Records from a dataset:
........
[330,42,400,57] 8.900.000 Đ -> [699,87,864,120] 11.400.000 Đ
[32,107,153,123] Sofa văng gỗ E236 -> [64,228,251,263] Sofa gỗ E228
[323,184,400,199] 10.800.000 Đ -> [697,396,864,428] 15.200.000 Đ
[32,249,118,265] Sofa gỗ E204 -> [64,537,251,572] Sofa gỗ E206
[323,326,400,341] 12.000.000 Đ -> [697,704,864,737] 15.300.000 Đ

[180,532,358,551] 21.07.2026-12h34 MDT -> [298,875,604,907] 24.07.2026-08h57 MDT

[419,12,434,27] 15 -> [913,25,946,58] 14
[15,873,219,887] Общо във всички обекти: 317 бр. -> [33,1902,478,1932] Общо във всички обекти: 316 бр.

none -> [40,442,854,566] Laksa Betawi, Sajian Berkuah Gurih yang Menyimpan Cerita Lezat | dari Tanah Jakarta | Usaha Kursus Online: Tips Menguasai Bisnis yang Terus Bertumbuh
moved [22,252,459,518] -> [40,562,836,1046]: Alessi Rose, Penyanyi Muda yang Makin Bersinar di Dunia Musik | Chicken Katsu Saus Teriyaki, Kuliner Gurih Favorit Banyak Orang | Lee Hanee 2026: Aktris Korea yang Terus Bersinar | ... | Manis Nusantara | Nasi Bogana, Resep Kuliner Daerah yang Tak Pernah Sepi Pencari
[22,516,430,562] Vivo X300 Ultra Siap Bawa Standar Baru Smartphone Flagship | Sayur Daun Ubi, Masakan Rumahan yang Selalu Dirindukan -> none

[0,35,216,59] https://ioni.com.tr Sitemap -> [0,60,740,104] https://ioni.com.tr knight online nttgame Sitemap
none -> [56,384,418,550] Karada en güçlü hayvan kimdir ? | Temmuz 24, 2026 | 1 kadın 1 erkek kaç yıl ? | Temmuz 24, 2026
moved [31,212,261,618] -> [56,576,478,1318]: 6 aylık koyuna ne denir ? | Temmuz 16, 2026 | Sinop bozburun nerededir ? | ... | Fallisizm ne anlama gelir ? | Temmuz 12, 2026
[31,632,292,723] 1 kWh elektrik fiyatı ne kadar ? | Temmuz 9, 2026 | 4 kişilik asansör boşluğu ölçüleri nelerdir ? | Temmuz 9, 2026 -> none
........
(EXERCISE PROMPT)
Exactly as they stand, write out all of the entries.

(OUTPUT FOR THIS TASK)
[330,42,400,57] 8.900.000 Đ -> [699,87,864,120] 11.400.000 Đ
[32,107,153,123] Sofa văng gỗ E236 -> [64,228,251,263] Sofa gỗ E228
[323,184,400,199] 10.800.000 Đ -> [697,396,864,428] 15.200.000 Đ
[32,249,118,265] Sofa gỗ E204 -> [64,537,251,572] Sofa gỗ E206
[323,326,400,341] 12.000.000 Đ -> [697,704,864,737] 15.300.000 Đ

[180,532,358,551] 21.07.2026-12h34 MDT -> [298,875,604,907] 24.07.2026-08h57 MDT

[419,12,434,27] 15 -> [913,25,946,58] 14
[15,873,219,887] Общо във всички обекти: 317 бр. -> [33,1902,478,1932] Общо във всички обекти: 316 бр.

none -> [40,442,854,566] Laksa Betawi, Sajian Berkuah Gurih yang Menyimpan Cerita Lezat | dari Tanah Jakarta | Usaha Kursus Online: Tips Menguasai Bisnis yang Terus Bertumbuh
moved [22,252,459,518] -> [40,562,836,1046]: Alessi Rose, Penyanyi Muda yang Makin Bersinar di Dunia Musik | Chicken Katsu Saus Teriyaki, Kuliner Gurih Favorit Banyak Orang | Lee Hanee 2026: Aktris Korea yang Terus Bersinar | ... | Manis Nusantara | Nasi Bogana, Resep Kuliner Daerah yang Tak Pernah Sepi Pencari
[22,516,430,562] Vivo X300 Ultra Siap Bawa Standar Baru Smartphone Flagship | Sayur Daun Ubi, Masakan Rumahan yang Selalu Dirindukan -> none

[0,35,216,59] https://ioni.com.tr Sitemap -> [0,60,740,104] https://ioni.com.tr knight online nttgame Sitemap
none -> [56,384,418,550] Karada en güçlü hayvan kimdir ? | Temmuz 24, 2026 | 1 kadın 1 erkek kaç yıl ? | Temmuz 24, 2026
moved [31,212,261,618] -> [56,576,478,1318]: 6 aylık koyuna ne denir ? | Temmuz 16, 2026 | Sinop bozburun nerededir ? | ... | Fallisizm ne anlama gelir ? | Temmuz 12, 2026
[31,632,292,723] 1 kWh elektrik fiyatı ne kadar ? | Temmuz 9, 2026 | 4 kişilik asansör boşluğu ölçüleri nelerdir ? | Temmuz 9, 2026 -> none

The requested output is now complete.